Yep. Scientific American has more on a painful consequence of temperatures swinging upward unexpectedly:
In a study published earlier this month in the journal Environmental Health Perspectives, [Gregory] Tasian [of the Children’s Hospital of Philadelphia] and his collaborators reported that higher average daily temperatures increased the relative risk of forming kidney stones. The results indicate that the changing climate can directly affect human physiology.
“We were looking at what is the risk of a patient presenting with stones after daily temperatures rose,” he said.
The researchers in this case looked at a database of insurance claims from 60,433 patients from Atlanta, Chicago, Dallas, Los Angeles and Philadelphia between 2005 and 2011. They assessed the relative risk of kidney stone formation compared to a base-line reference temperature of 10 degrees Celsius using weather data.
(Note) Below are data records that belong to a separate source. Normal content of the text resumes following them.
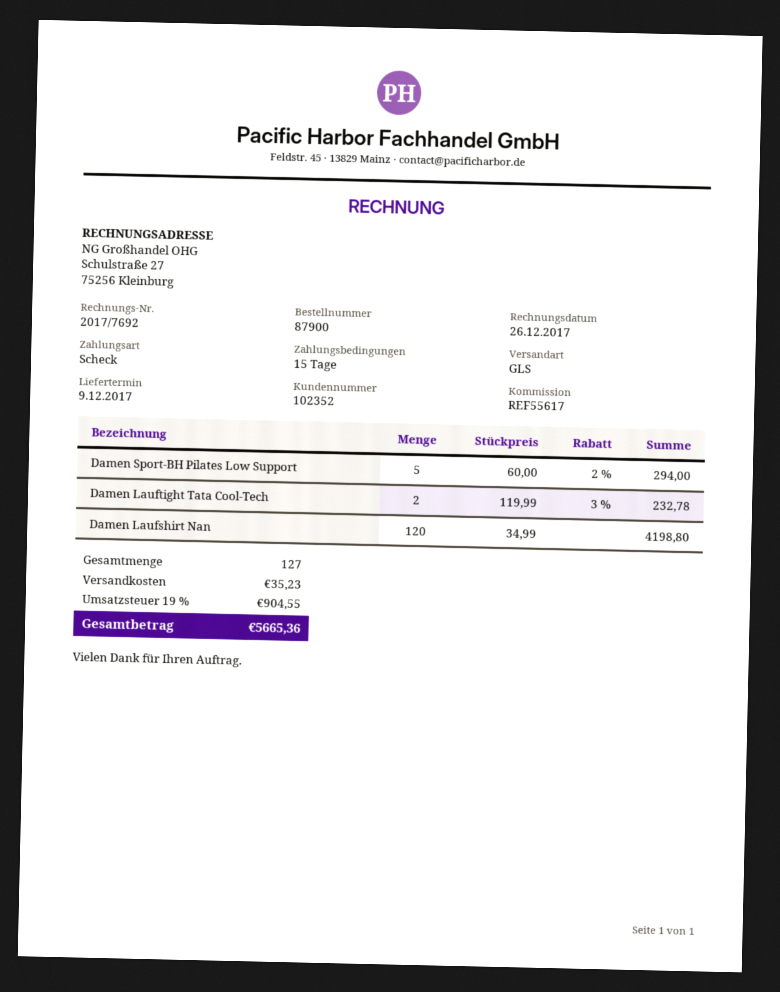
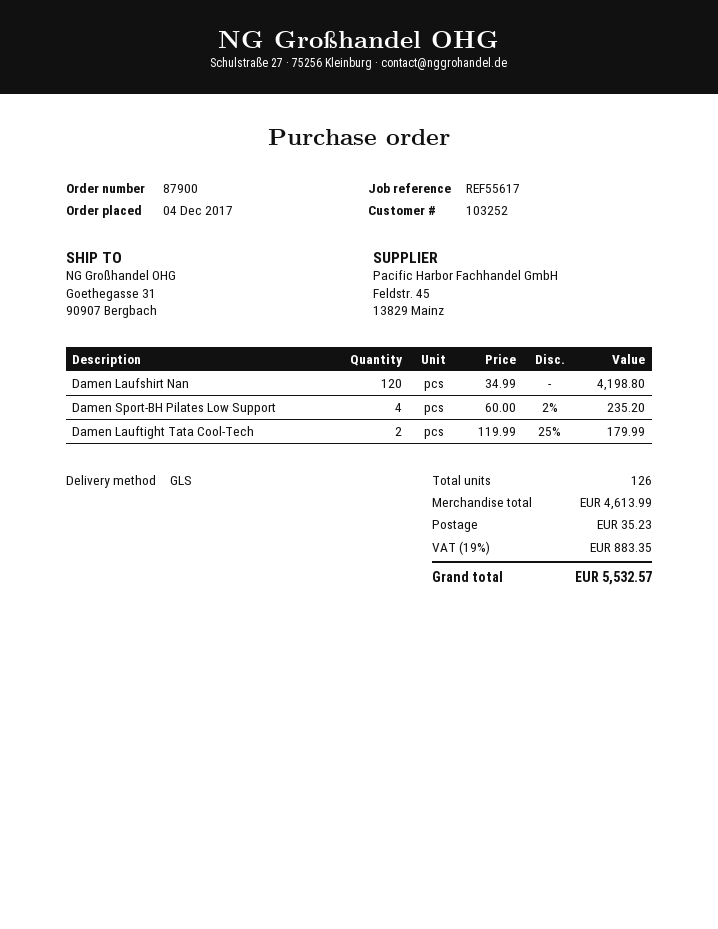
customer number: 102352 -> 103252
Damen Sport-BH Pilates Low Support: 5 x 60.00 - 2% = 294.00 -> 4 x 60.00 - 2% = 235.20
Damen Lauftight Tata Cool-Tech: 2 x 119.99 - 3% = 232.78 -> 2 x 119.99 - 25% = 179.99
total quantity: 127 -> 126
tax: 19% = 904.55 -> 19% = 883.35
total: 5665.36 -> 5532.57

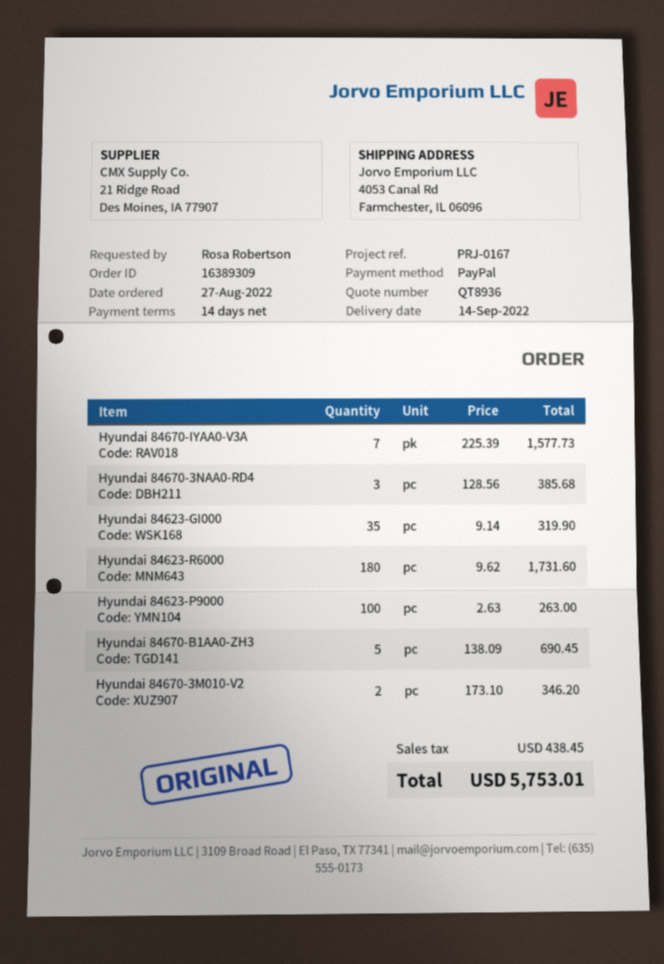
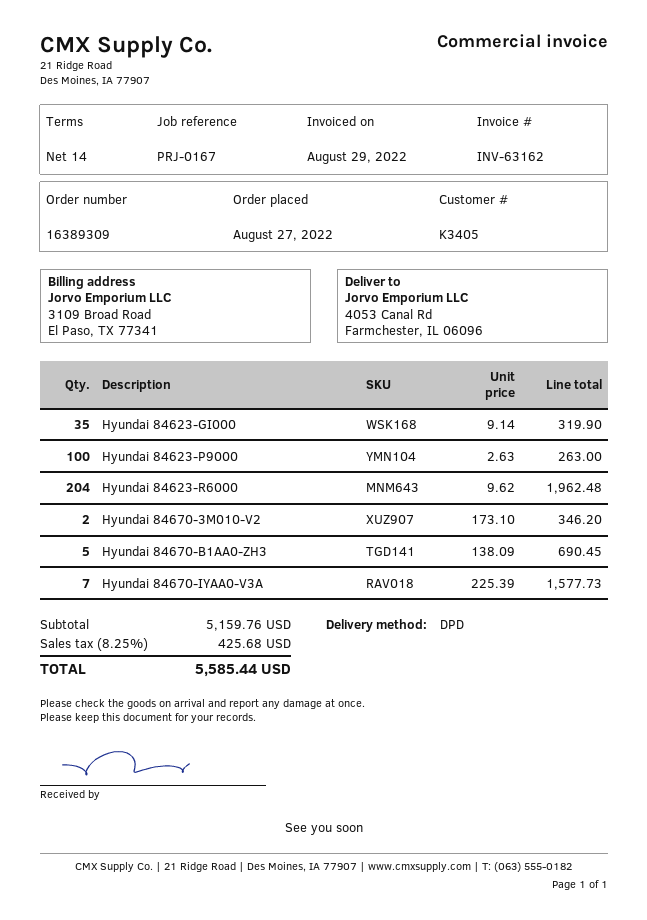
Hyundai 84670-3NAA0-RD4: 3 x 128.56 = 385.68 -> none
Hyundai 84623-R6000: 180 x 9.62 = 1731.60 -> 204 x 9.62 = 1962.48
tax: 438.45 -> 425.68
total: 5753.01 -> 5585.44

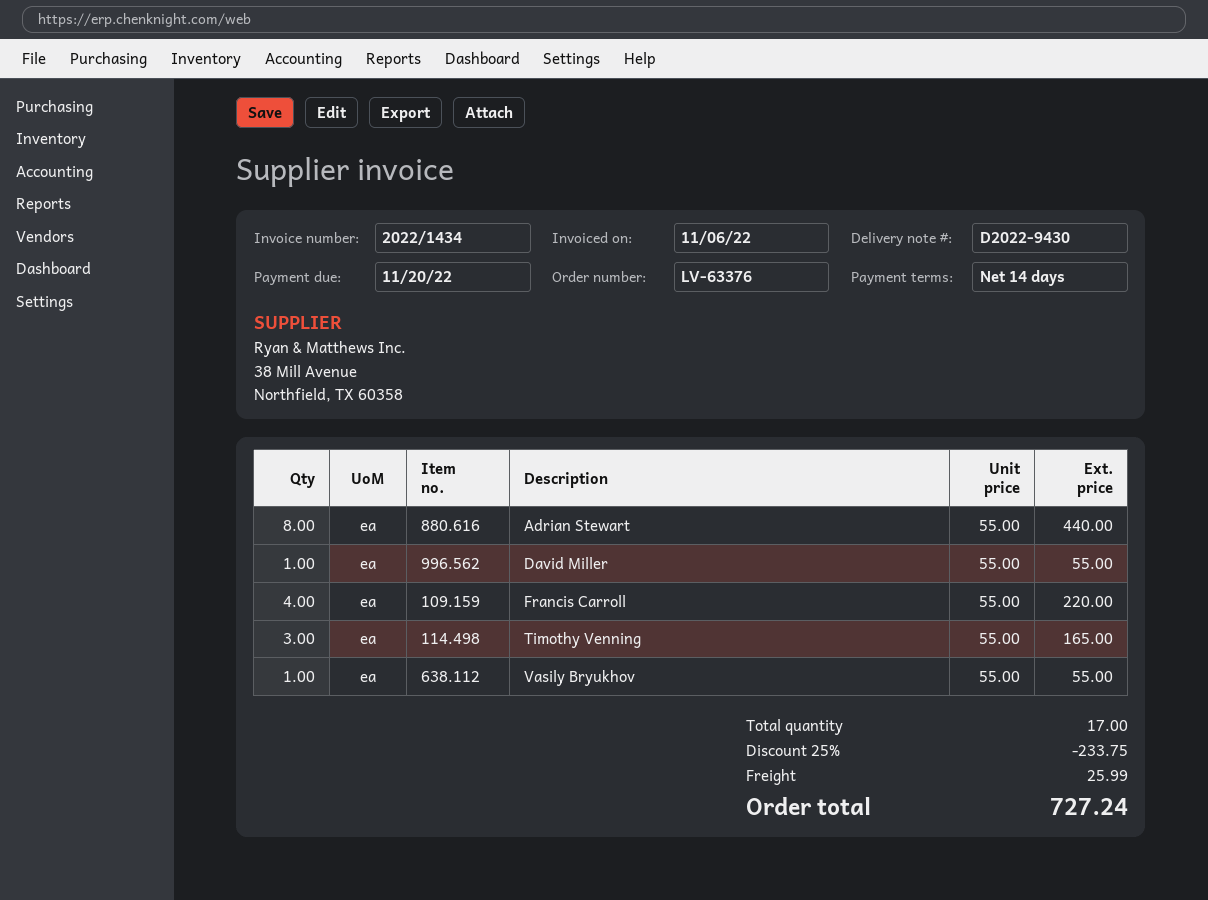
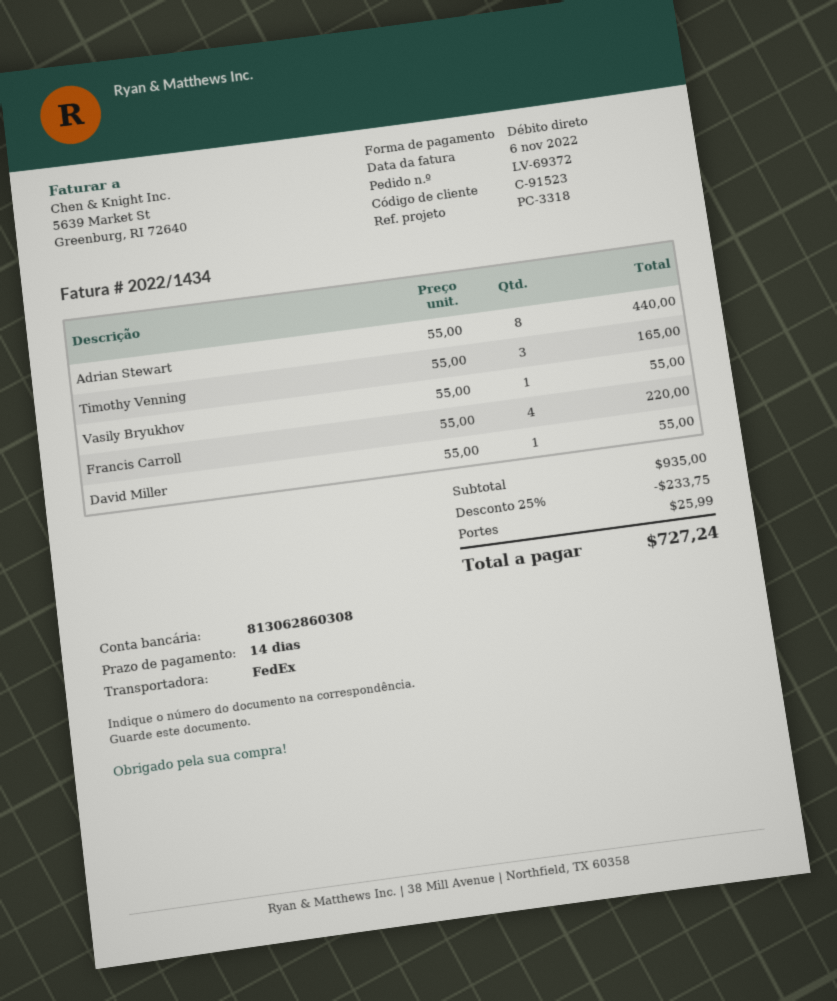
order number: LV-63376 -> LV-69372

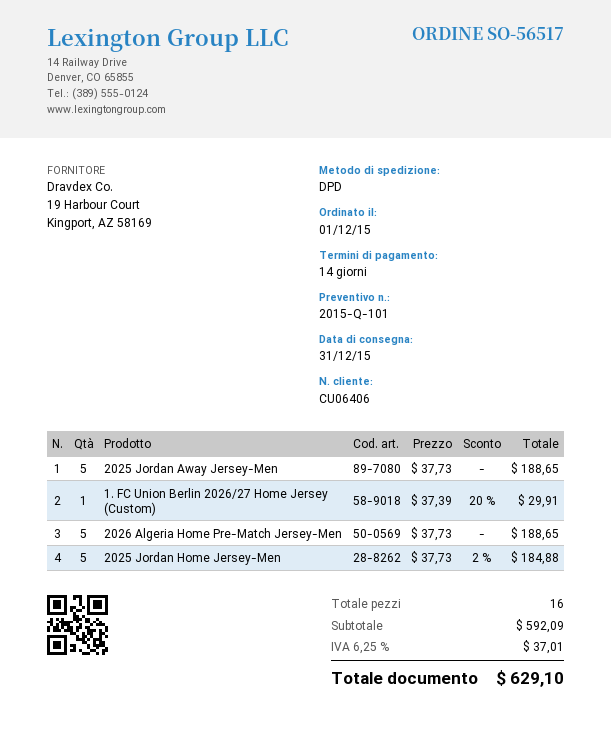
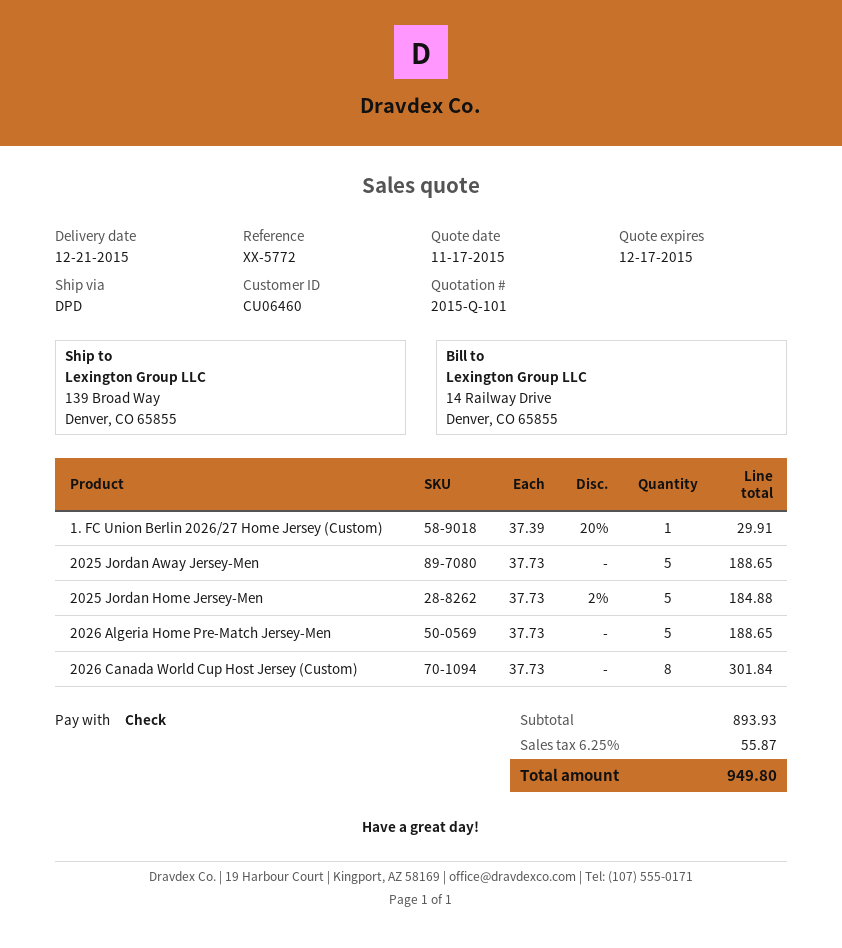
delivery date: 2015-12-31 -> 2015-12-21
customer number: CU06406 -> CU06460
2026 Canada World Cup Host Jersey (Custom): none -> 8 x 37.73 = 301.84
subtotal: 592.09 -> 893.93
tax: 6.25% = 37.01 -> 6.25% = 55.87
total: 629.10 -> 949.80

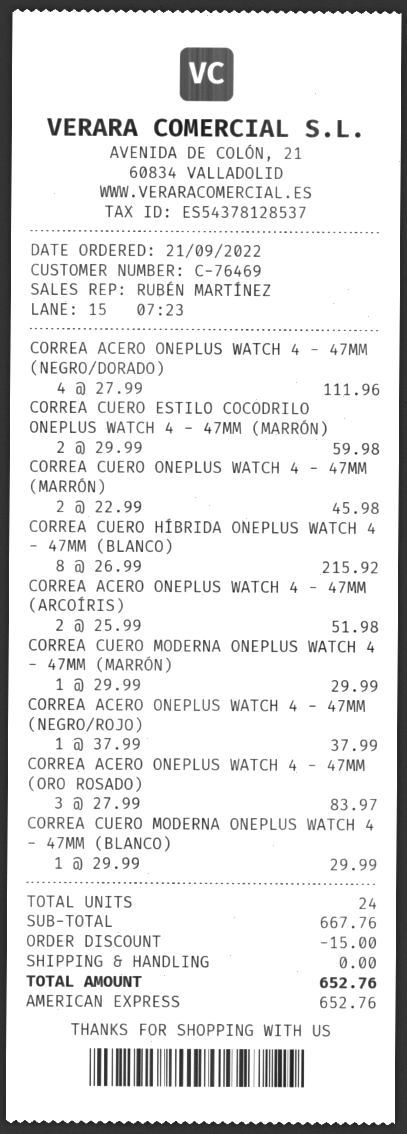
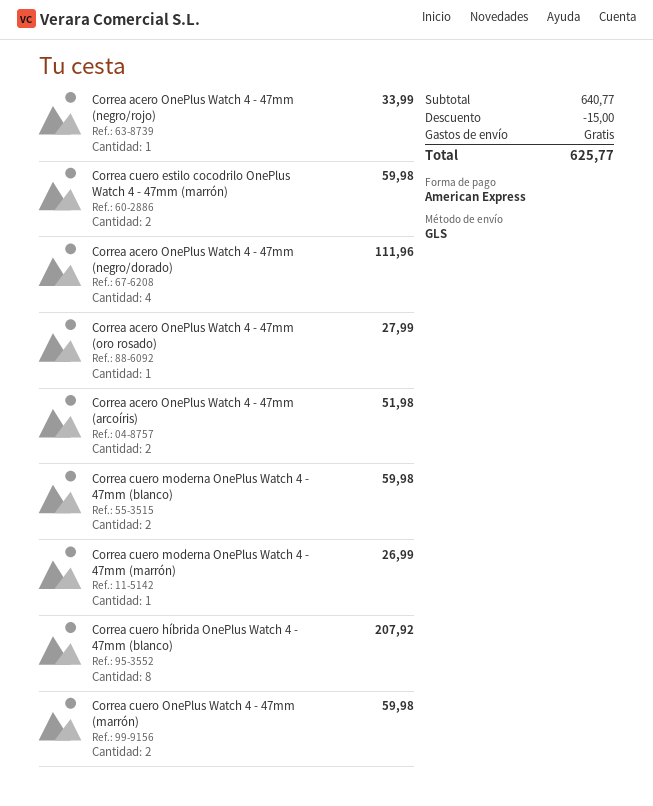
CORREA CUERO ONEPLUS WATCH 4 - 47MM (MARRÓN): 2 for 45.98 -> 2 for 59.98
CORREA CUERO HÍBRIDA ONEPLUS WATCH 4 - 47MM (BLANCO): 8 for 215.92 -> 8 for 207.92
CORREA CUERO MODERNA ONEPLUS WATCH 4 - 47MM (MARRÓN): 1 for 29.99 -> 1 for 26.99
CORREA ACERO ONEPLUS WATCH 4 - 47MM (NEGRO/ROJO): 1 for 37.99 -> 1 for 33.99
CORREA ACERO ONEPLUS WATCH 4 - 47MM (ORO ROSADO): 3 for 83.97 -> 1 for 27.99
CORREA CUERO MODERNA ONEPLUS WATCH 4 - 47MM (BLANCO): 1 for 29.99 -> 2 for 59.98
subtotal: 667.76 -> 640.77
total: 652.76 -> 625.77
When average daily temperatures rose to 30 degrees Celsius, the relative risk of kidney stone presentation within 20 days compared to the base line increased by 38 percent in Atlanta. Risk increased by 37 percent in Chicago, 36 percent in Dallas and 47 percent in Philadelphia. Increased risk in Los Angeles was not statistically significant.
It may have to do with warmer-than-expected average temperatures (like, when a heat wave lasts a couple weeks) making people sweat more, which dehydrates them, which results in more kidney stones. People who are used to the heat (who, like, dress for the heat wave whether or not it comes) would sweat less and get less mineral buildup in their kidneys.
Or it may be something else.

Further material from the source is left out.